INSTRUCTIONS FOR THE TASK – Report each line from the listing that the string "none" appears in.

*** Block opens ***

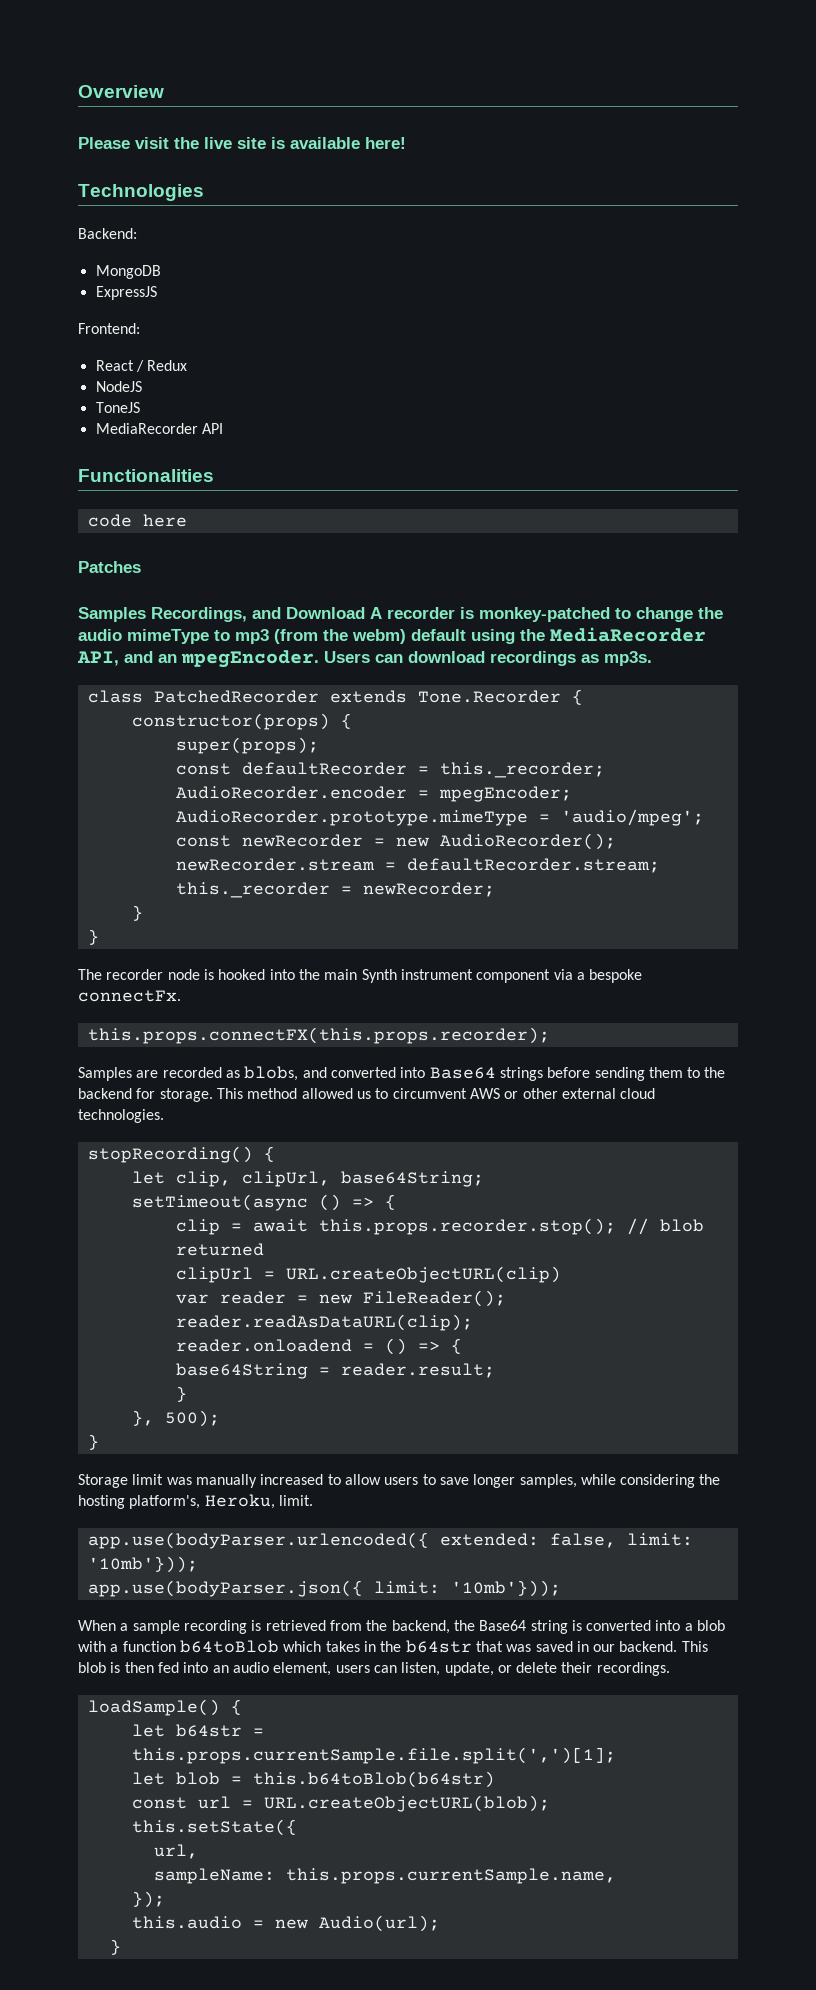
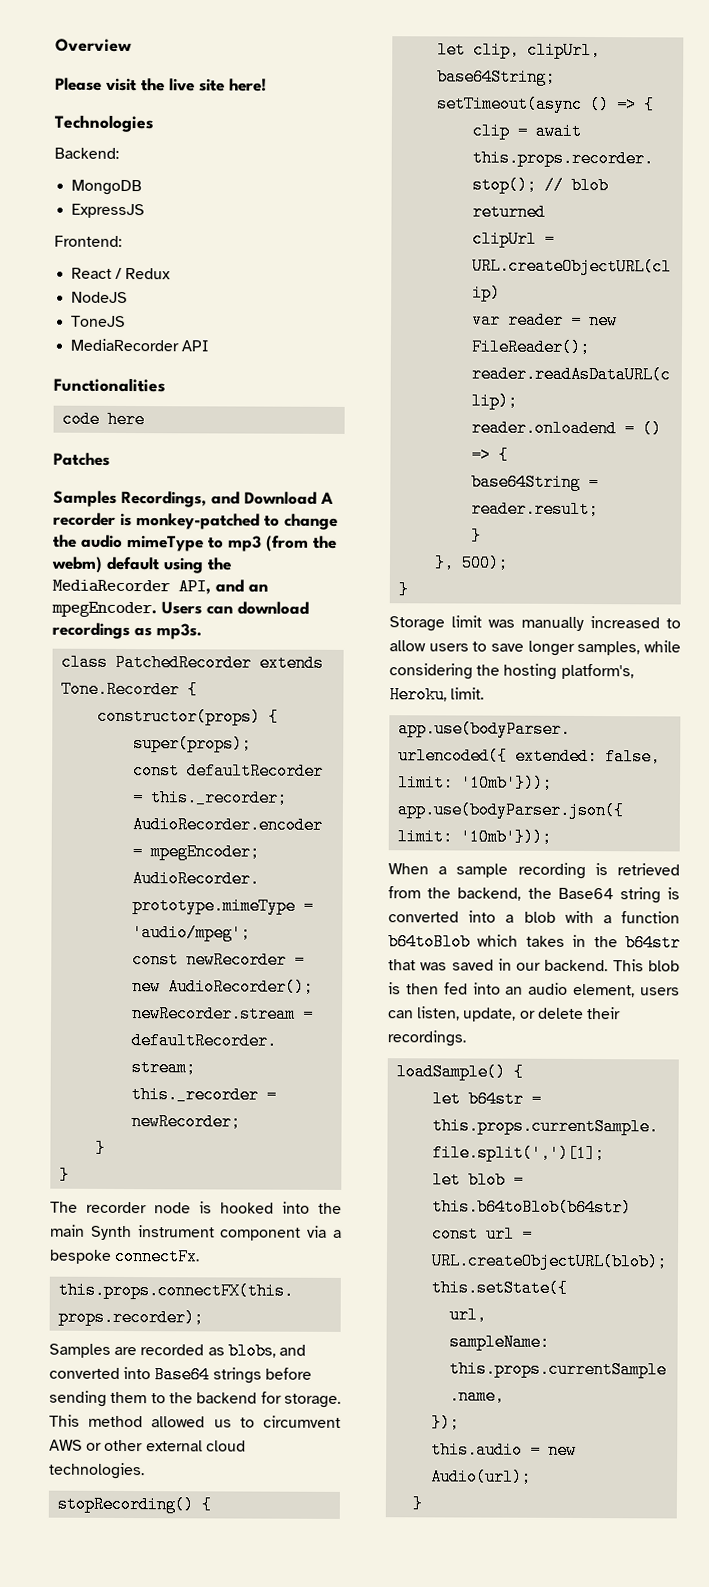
[271,137,360,149] is available -> (225, 85) none

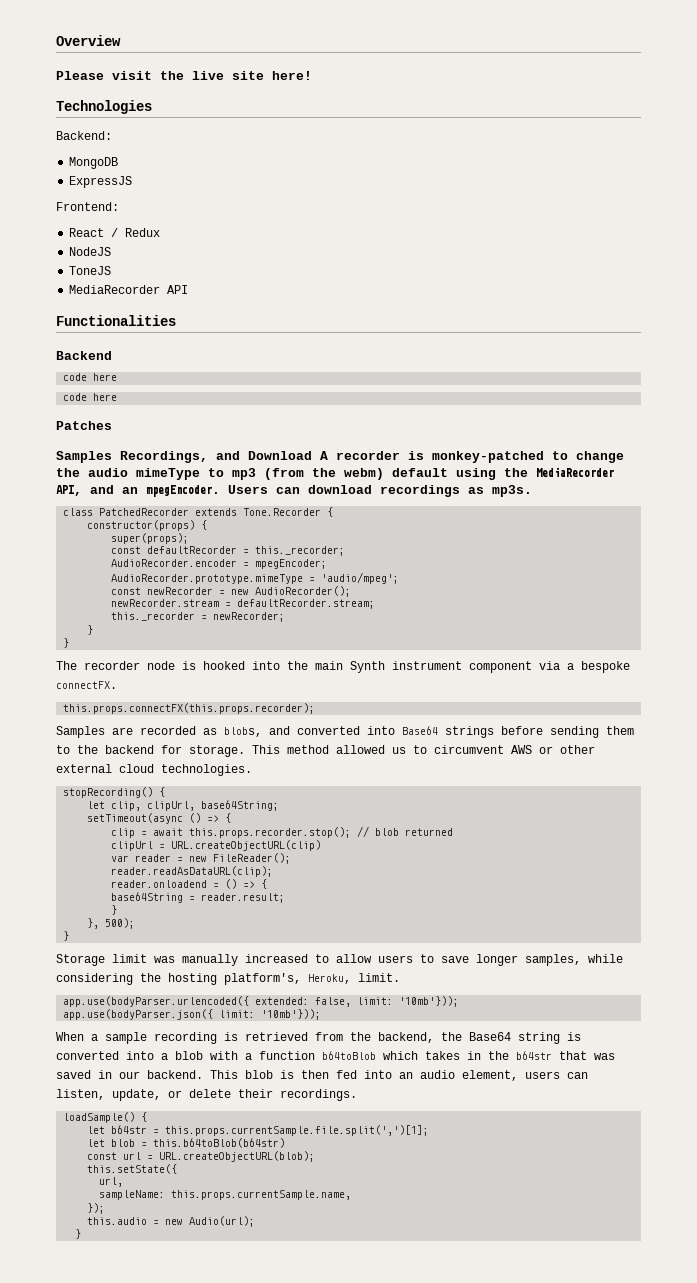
(166, 385) none -> [56,351,112,360] [63,373,118,381] // Backend // code here
[114,1247,201,1266] connectFx. -> [56,681,117,689] connectFX.

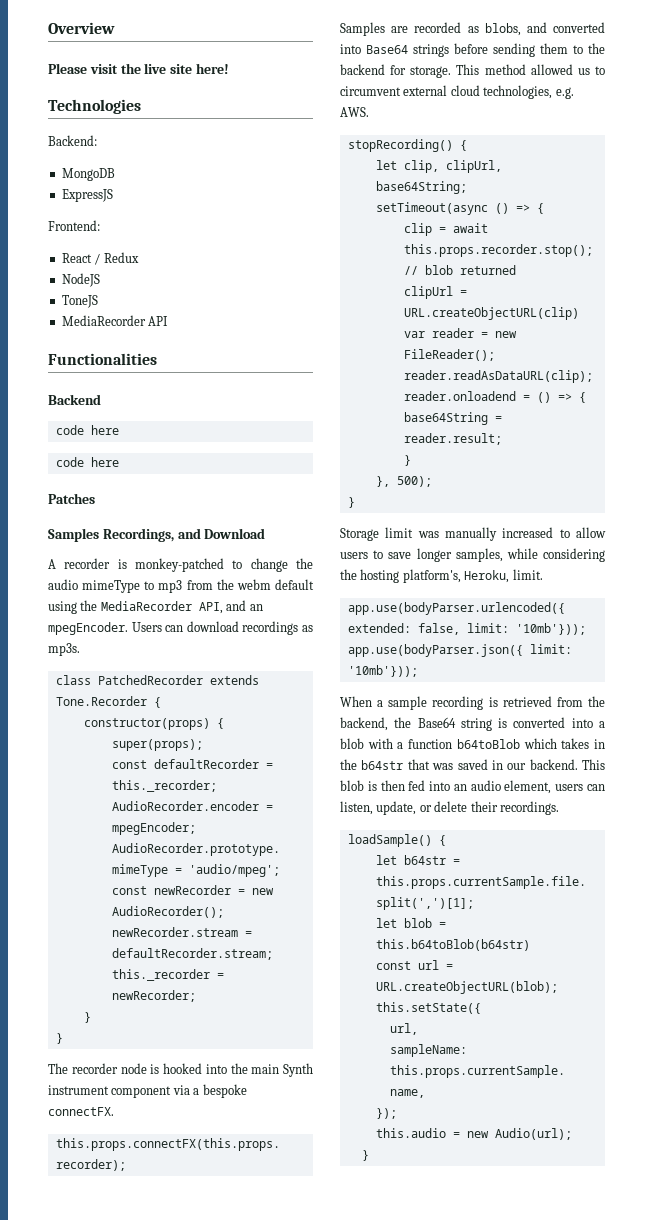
(312, 455) none -> (266, 533) //
[264,468,384,480] (from the webm) -> [186,579,271,590] from the webm
[511,745,595,754] [56,764,252,776] AWS or other external cloud technologies. -> [403,85,574,99] [340,107,369,117] external cloud technologies, e.g. AWS.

*** Block closes ***

EXERCISE RESULT –
[271,137,360,149] is available -> (225, 85) none
(166, 385) none -> [56,351,112,360] [63,373,118,381] // Backend // code here
(312, 455) none -> (266, 533) //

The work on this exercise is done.